The chief figure of interest is Ælia Galla Placidia, the sister of Honorius, whom we found visiting Constantinople in 423. Her adventures began when the Goths invested Rome in 408. She is then mentioned as concurring with the Senate in the pitiful execution of her cousin, the widow of Stilicho. Placidia was then in her eighteenth year. Bearing a heavy ransom, the Gothic army went away to harass her useless and trembling brother at Ravenna, and Placidia thought fit to remain at Rome. It still contained wealth enough to capitulate to barbarians on fair terms. But the Goths returned in 410. Rome was awakened in the dead of night by the blare of their trumpets, and looked out to find palaces in flames, the streets filled with the terrible Goths, and the work of looting already begun. After six days of pillage they retreated northward, taking Placidia with them. We cannot follow her closely in that extraordinary march. She was treated as a princess, however, and two years later was sought in marriage by the new king of the Goths, Ataulph. Ataulph was a barbarian only in name; a large, handsome man, princely, intelligent, and amiable. He aspired to be a Roman Emperor. Honorius weakly resented the proposal, and demanded that he should prove the friendship he offered to Rome by returning Placidia. For two years she had wandered over Italy in the Gothic army.

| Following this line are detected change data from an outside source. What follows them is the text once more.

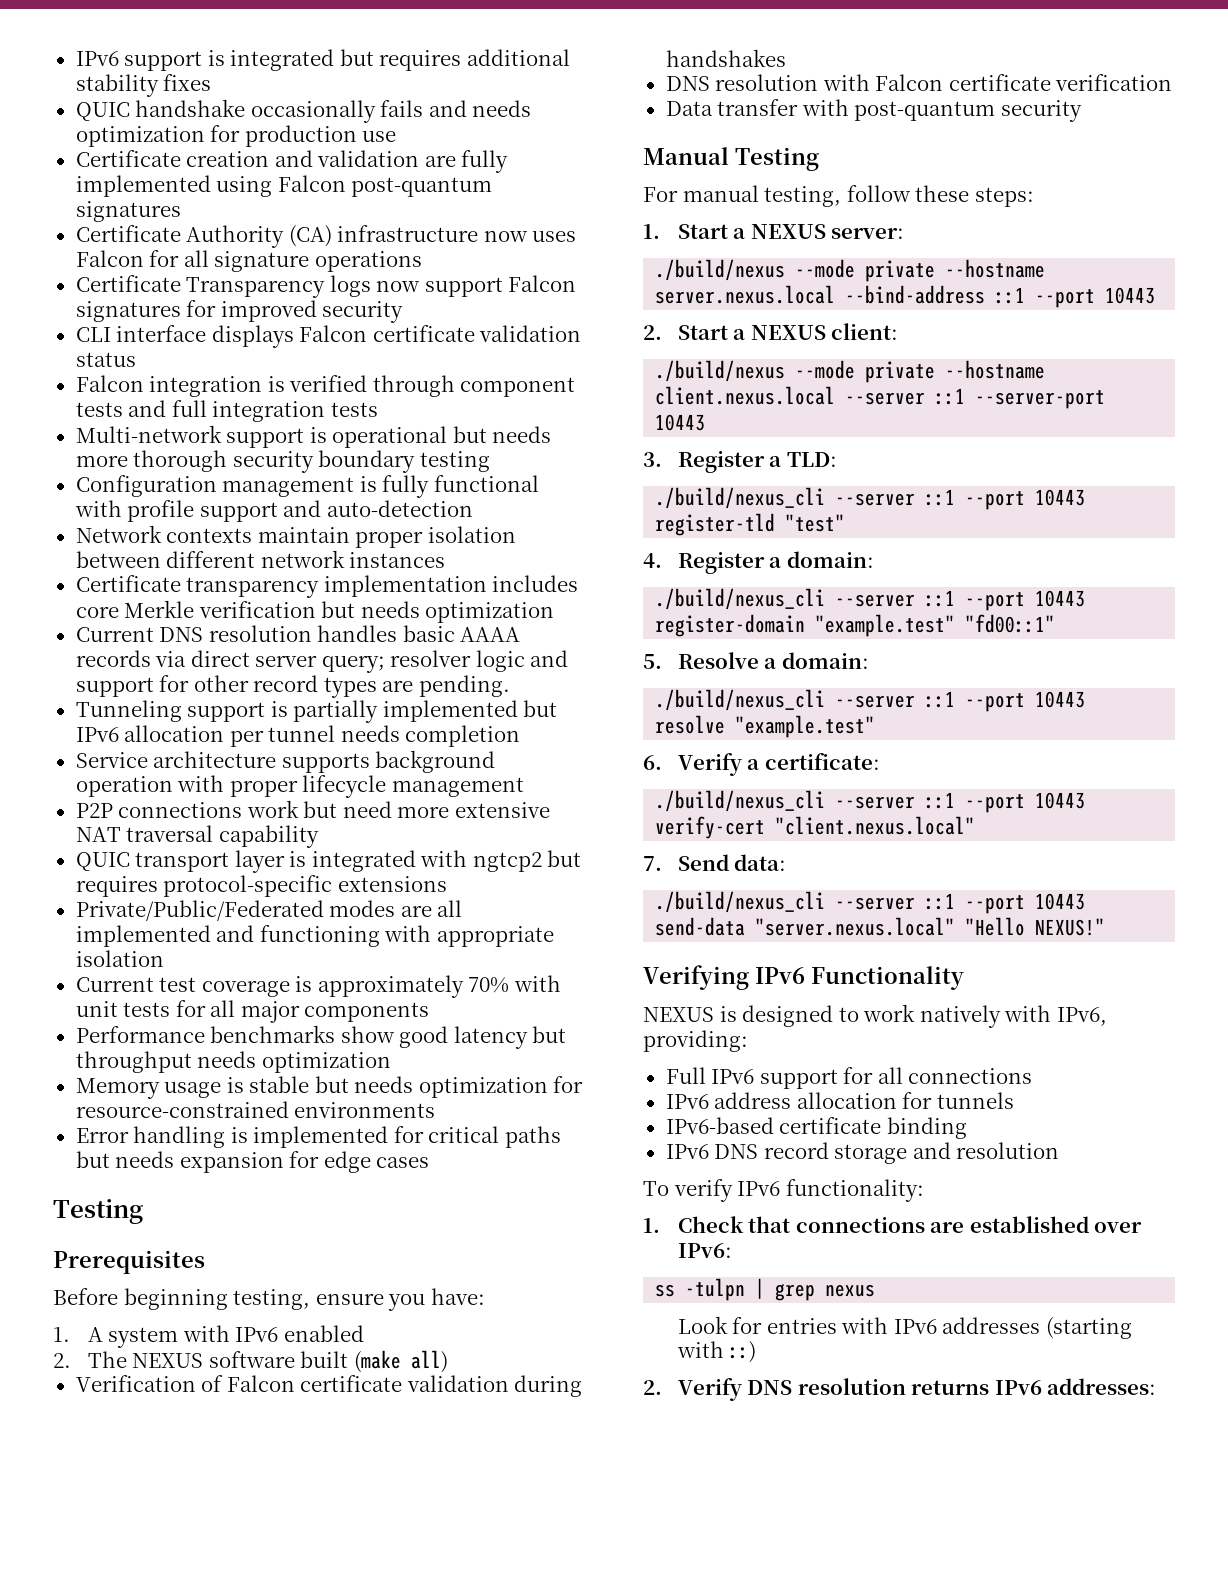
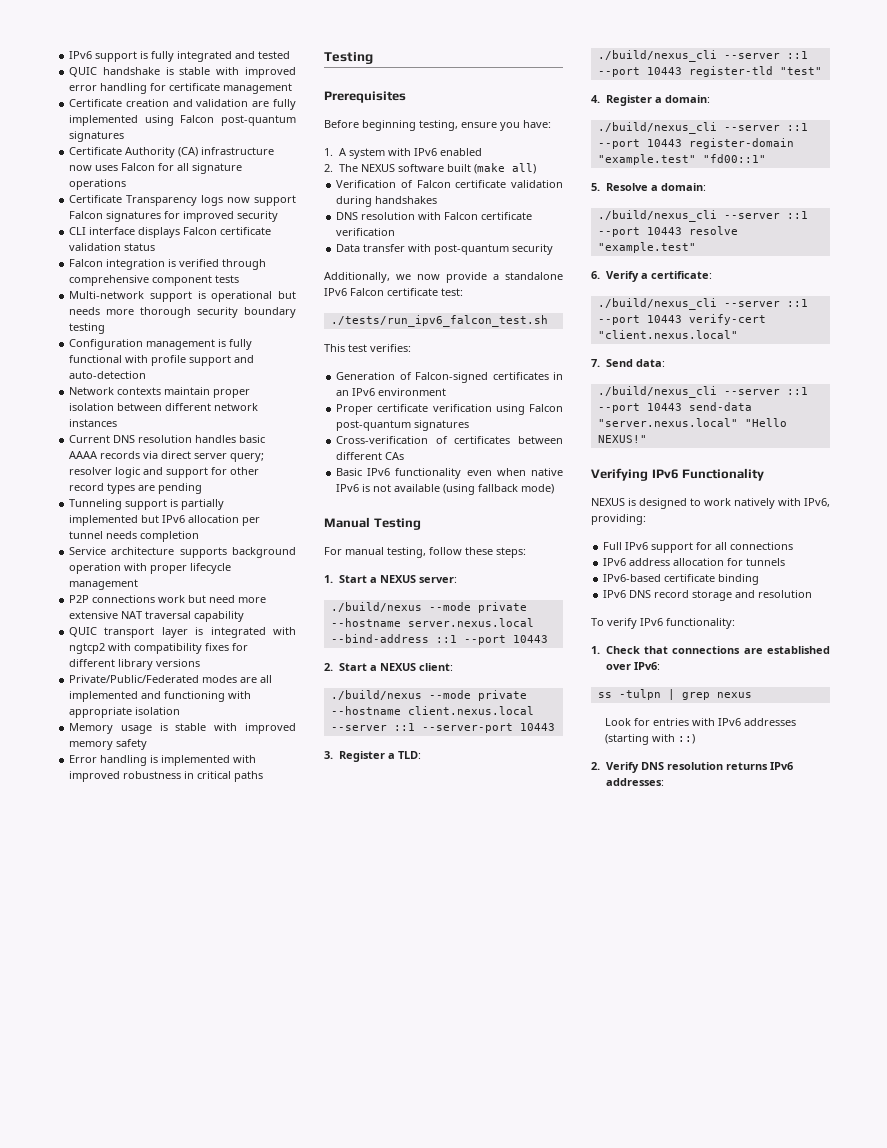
- IPv6 support is integrated but requires additional stability fixes
- QUIC handshake occasionally fails and needs optimization for production use
+ IPv6 support is fully integrated and tested
+ QUIC handshake is stable with improved error handling for certificate management
- Falcon integration is verified through component tests and full integration tests
+ Falcon integration is verified through comprehensive component tests
- Certificate transparency implementation includes core Merkle verification but needs optimization
- Current DNS resolution handles basic AAAA records via direct server query; resolver logic and support for other record types are pending.
+ Current DNS resolution handles basic AAAA records via direct server query; resolver logic and support for other record types are pending
- QUIC transport layer is integrated with ngtcp2 but requires protocol-specific extensions
+ QUIC transport layer is integrated with ngtcp2 with compatibility fixes for different library versions
- Current test coverage is approximately 70% with unit tests for all major components
- Performance benchmarks show good latency but throughput needs optimization
- Memory usage is stable but needs optimization for resource-constrained environments
- Error handling is implemented for critical paths but needs expansion for edge cases
+ Memory usage is stable with improved memory safety
+ Error handling is implemented with improved robustness in critical paths
+ Additionally, we now provide a standalone IPv6 Falcon certificate test:
+ ./tests/run_ipv6_falcon_test.sh
+ This test verifies:
+ Generation of Falcon-signed certificates in an IPv6 environment
+ Proper certificate verification using Falcon post-quantum signatures
+ Cross-verification of certificates between different CAs
+ Basic IPv6 functionality even when native IPv6 is not available (using fallback mode)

It appears that Placidia was attracted to the graceful and courtly Goth, and they were married at Narbonne—the Goths having now returned to Gaul—in 414. When she reflected on the splendour of the wedding gifts, she may have thought that even an alliance with a Roman prince could not be more magnificent. Fifty beautiful youths, clothed in silk, brought to her one hundred dishes laden with the gold and jewels which the Goths had brought from Rome. But Ataulph was assassinated in the following year, and Placidia sank again to the position of captive. She had to walk twelve miles on foot, amid a crowd of captives, before the victorious barbarian who had slain her husband. Within another year her persecutor was slain, and his more humane successor restored her—or sold her—to the court at Ravenna.

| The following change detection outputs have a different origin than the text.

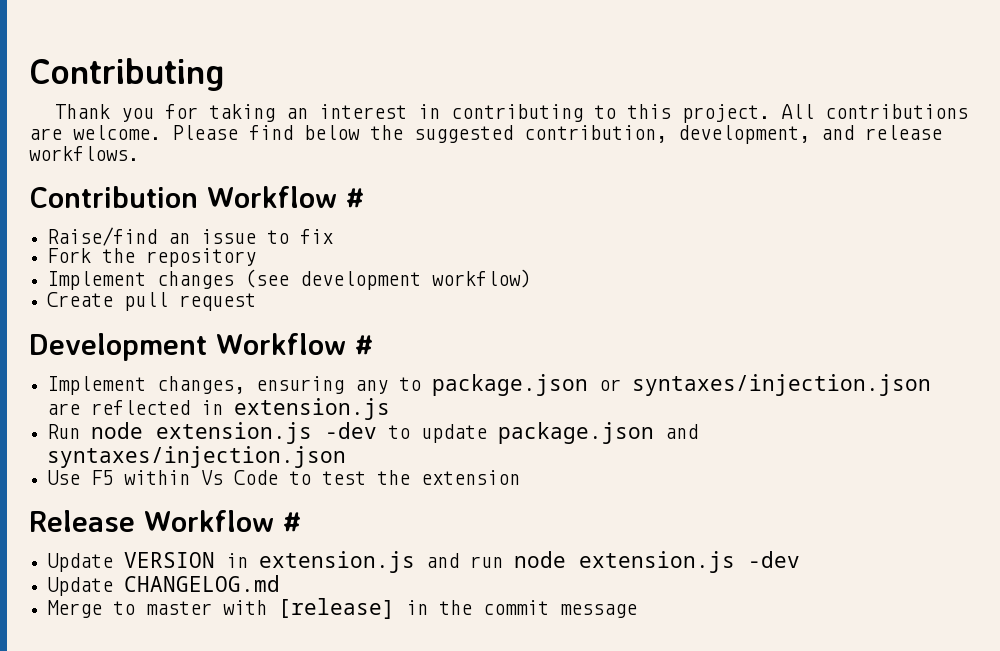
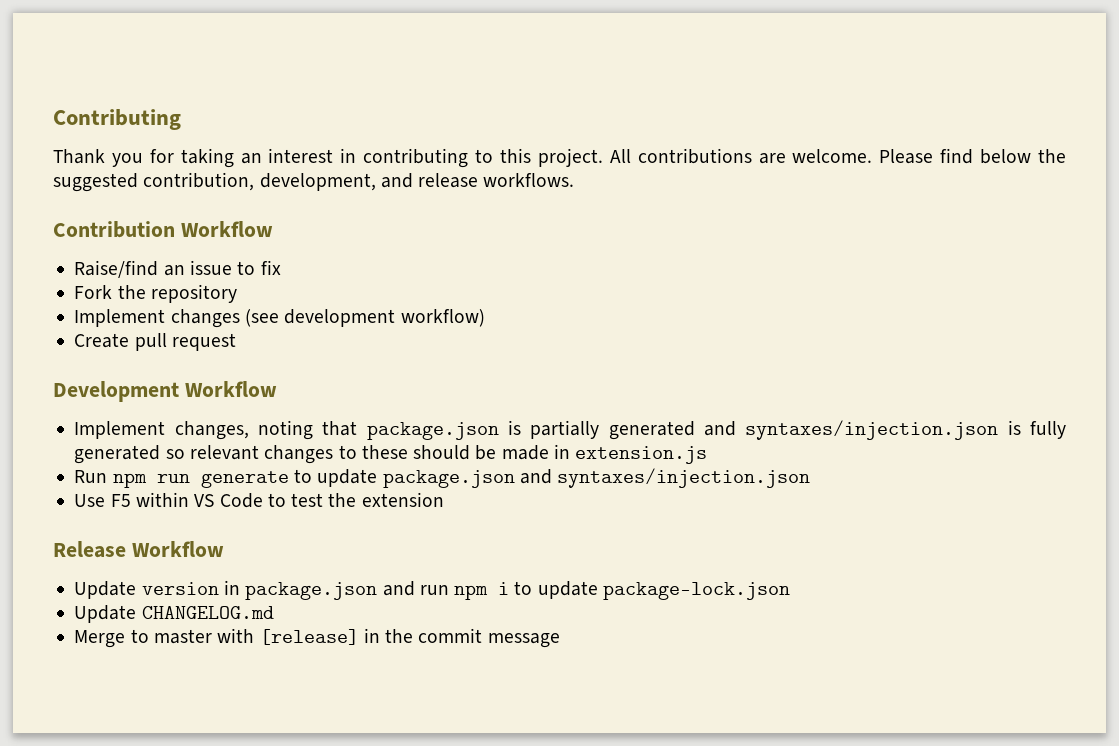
- Contribution Workflow #
+ Contribution Workflow
- Development Workflow #
+ Development Workflow
- Implement changes, ensuring any to package.json or syntaxes/injection.json are reflected in extension.js
+ Implement changes, noting that package.json is partially generated and syntaxes/injection.json is fully generated so relevant changes to these should be made in extension.js
- Run node extension.js -dev to update package.json and syntaxes/injection.json
+ Run npm run generate to update package.json and syntaxes/injection.json
- Use F5 within Vs Code to test the extension
+ Use F5 within VS Code to test the extension
- Release Workflow #
- Update VERSION in extension.js and run node extension.js -dev
+ Release Workflow
+ Update version in package.json and run npm i to update package-lock.json

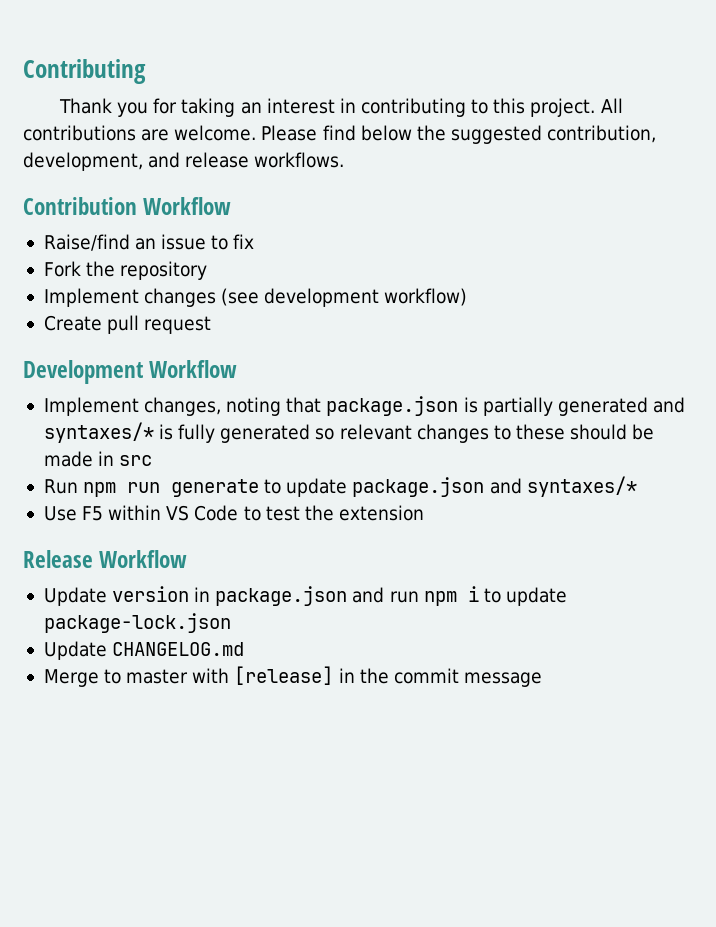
- Implement changes, noting that package.json is partially generated and syntaxes/injection.json is fully generated so relevant changes to these should be made in extension.js
+ Implement changes, noting that package.json is partially generated and syntaxes/* is fully generated so relevant changes to these should be made in src
- Run npm run generate to update package.json and syntaxes/injection.json
+ Run npm run generate to update package.json and syntaxes/*

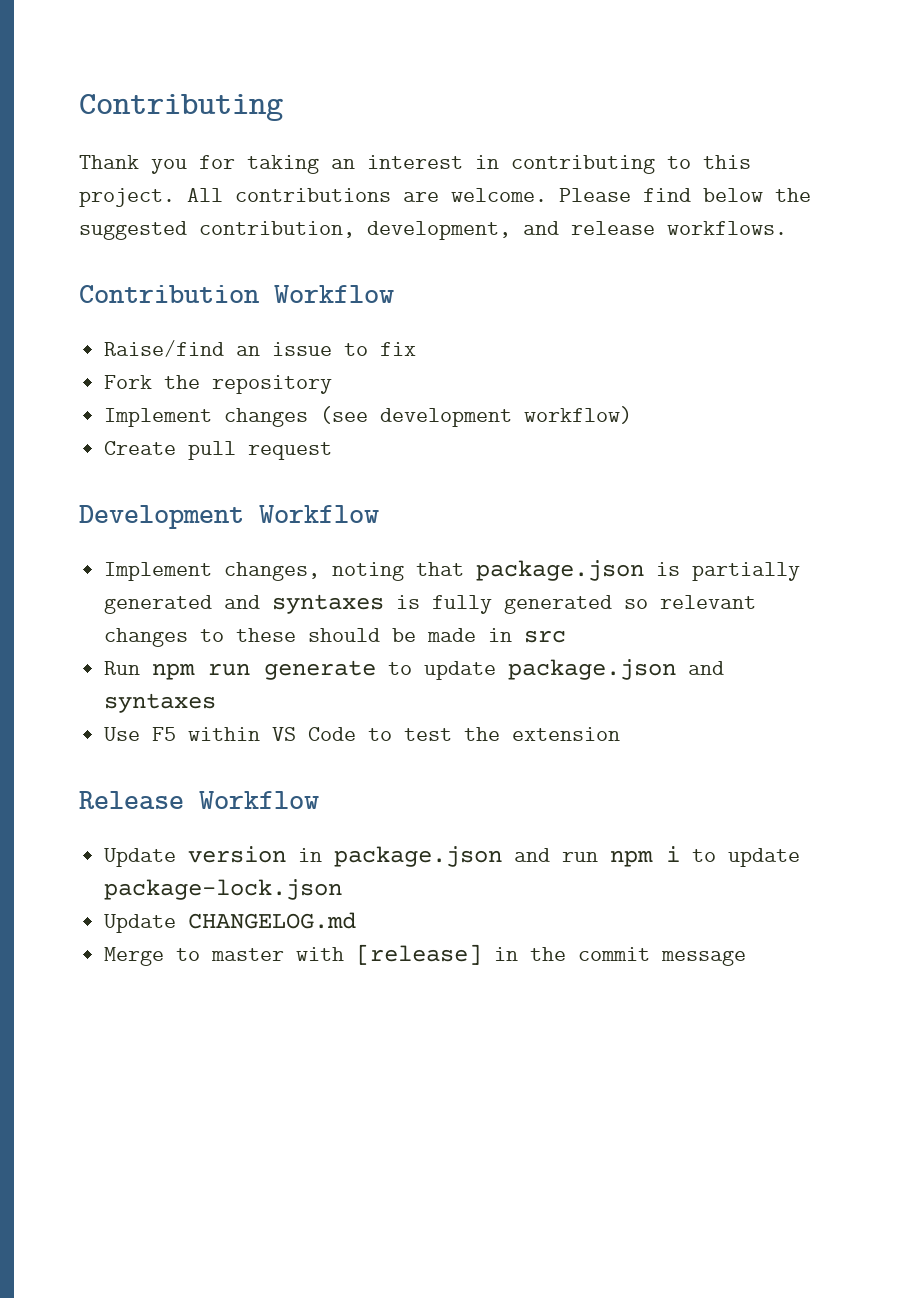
- Implement changes, noting that package.json is partially generated and syntaxes/* is fully generated so relevant changes to these should be made in src
+ Implement changes, noting that package.json is partially generated and syntaxes is fully generated so relevant changes to these should be made in src
- Run npm run generate to update package.json and syntaxes/*
+ Run npm run generate to update package.json and syntaxes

The Roman commander Constantius, into whose hands she was committed, at once claimed her in marriage. Honorius had promised that he should marry her if, by whatever means, he recovered her from the Goths. Placidia shrank resentfully from his embraces, and found his coarse, large, surly person a poor exchange for her handsome Gothic husband. The wedding took place, however, in 417, and Placidia settled down to the prosy duties of a matron, giving birth, in succession, to the princess Honoria and the future Emperor Valentinian III. In 421 her husband compelled the weak-minded Honorius to clothe him with the purple. Placidia received the title of Augusta, and a better prospect seemed to open before her. But Constantius died within a few months, and it was not long before she fell into a violent quarrel with Honorius. The cause of the quarrel is, as usual, obscure. Some of the later writers suggest that Honorius became enamoured of his sister in her young widowhood. We know only that the palace at Ravenna was filled with bitter recriminations, its courts were stained with the blood of their followers, and Placidia fled to Constantinople with her children.

PLACIDIA

ENPHEMIA

ENLARGED FROM COINS IN THE BRITISH MUSEUM

Honorius died a few months later (August 423), and Placidia, confirmed in her title of Augusta by Theodosius, was sent in the following year to claim the throne for Theodosius, at the head of a considerable force. A secretary had usurped the vacant throne during her absence. It was the spring of 425 before they set out from Thessalonica for Italy; Placidia was with the cavalry, which reached and took Aquileia with great speed. There, after a short time, she received the captive usurper. His hand was cut off in the public Circus, he was placed on an ass and conducted round the town, amid the jeers of the crowd and the actors of the Circus, and was finally beheaded. They then proceeded to Ravenna. Valentinian, a boy of six years, was created Emperor of the West, and Placidia settled down to a long period of government in his name.